LAYTON -- Smoke detectors as the sole fire-warning system for homes are outdated, city firefighters told people Wednesday at their annual open house.
Their recommendation for stopping fire in its tracks: residential fire sprinklers used in conjunction with smoke detectors.
Think fire sprinkler systems are just for commercial businesses?
Think again, and then think about the startling reality of the two to four minutes residents have to get out after a smoke alarm shrieks its warning signal.
That's compared to the nearly instantaneous reaction from fire sprinklers dousing a fire within seconds, giving residents more time to escape safely, said Layton Fire Marshal Dean Hunt. "When you use a residential sprinkler system, it gives occupants time to get out and nearly 90 percent of the time controls the fire," he said.
Residential sprinkler systems are not common, but firefighters hope to get word out that they are available from professional installers.
The open house gave a firsthand comparison of the two options.
A demonstration used two small rooms set up side by side in the parking lot of Fire Station 51 in West Layton.
In the demonstration, both rooms went up in flames. The room with only smoke detectors went into flashover mode, when everything burst into flames, in less than three minutes. In the room with fire sprinklers and smoke alarms, the fire was doused within seconds and left only a few smoldering hot spots for firefighters to shoot with a small fire extinguisher.
Jessica Alvarado, of Clearfield, was surprised by the huge difference between the two rooms.
"I thought it was really insightful because the one room without sprinklers was engulfed in flames so quickly compared to the room with the sprinklers," she said.
"It was also really insightful for the kids to see and understand how it gets super-hot, super-quick, and without the sprinkling system, it just blew up the room."

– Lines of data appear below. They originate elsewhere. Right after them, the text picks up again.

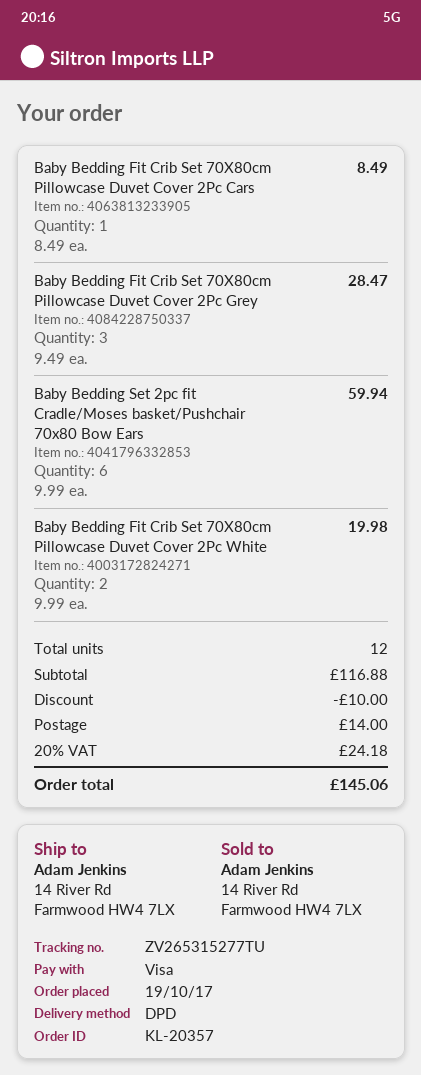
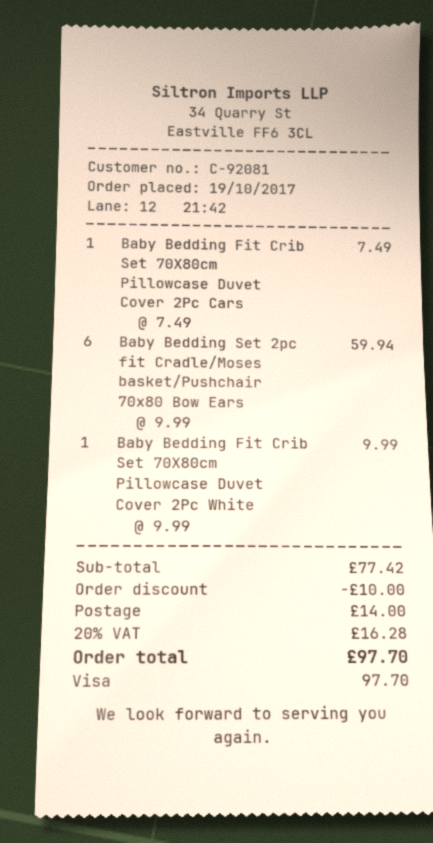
Baby Bedding Fit Crib Set 70X80cm Pillowcase Duvet Cover 2Pc Cars: 1 x 8.49 = 8.49 -> 1 x 7.49 = 7.49
Baby Bedding Fit Crib Set 70X80cm Pillowcase Duvet Cover 2Pc Grey: 3 x 9.49 = 28.47 -> none
Baby Bedding Fit Crib Set 70X80cm Pillowcase Duvet Cover 2Pc White: 2 x 9.99 = 19.98 -> 1 x 9.99 = 9.99
subtotal: 116.88 -> 77.42
tax: 20% = 24.18 -> 20% = 16.28
total: 145.06 -> 97.70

Also at the open house was a smoke trailer that gave people an opportunity to see how quickly a room can fill with smoke.
For Olivia McKay, 11, of Kaysville, it got a lot smokier than she thought it would.
"I was nervous that I might breathe in the smoke, so I held my breath and then I did what the firefighter told me to do by getting down and crawling on the ground to get out," she said.
Firefighter Jeff Bentley, who was helping with the demonstration, said, "Kids are very visual, hands-on learners. The more we can show them things, the more it builds their muscle memory for the real thing."
Several Cub Scout troops attended the event with their leaders to fulfill one of their requirements of visiting a fire station.
Layton resident Samuel Garrett, 8, learned about fire safety with his Cub Scout Wolf Den.
"I like this so we can always be safe, and in case we have a fire at our house, we'd know what to do," Garrett said.
On the minds of many of the firefighters running the open house was the person for whom the open house is named, Layton firefighter Kendall Bryant.
Bryant died while searching for victims in a house fire on March 31, 2000.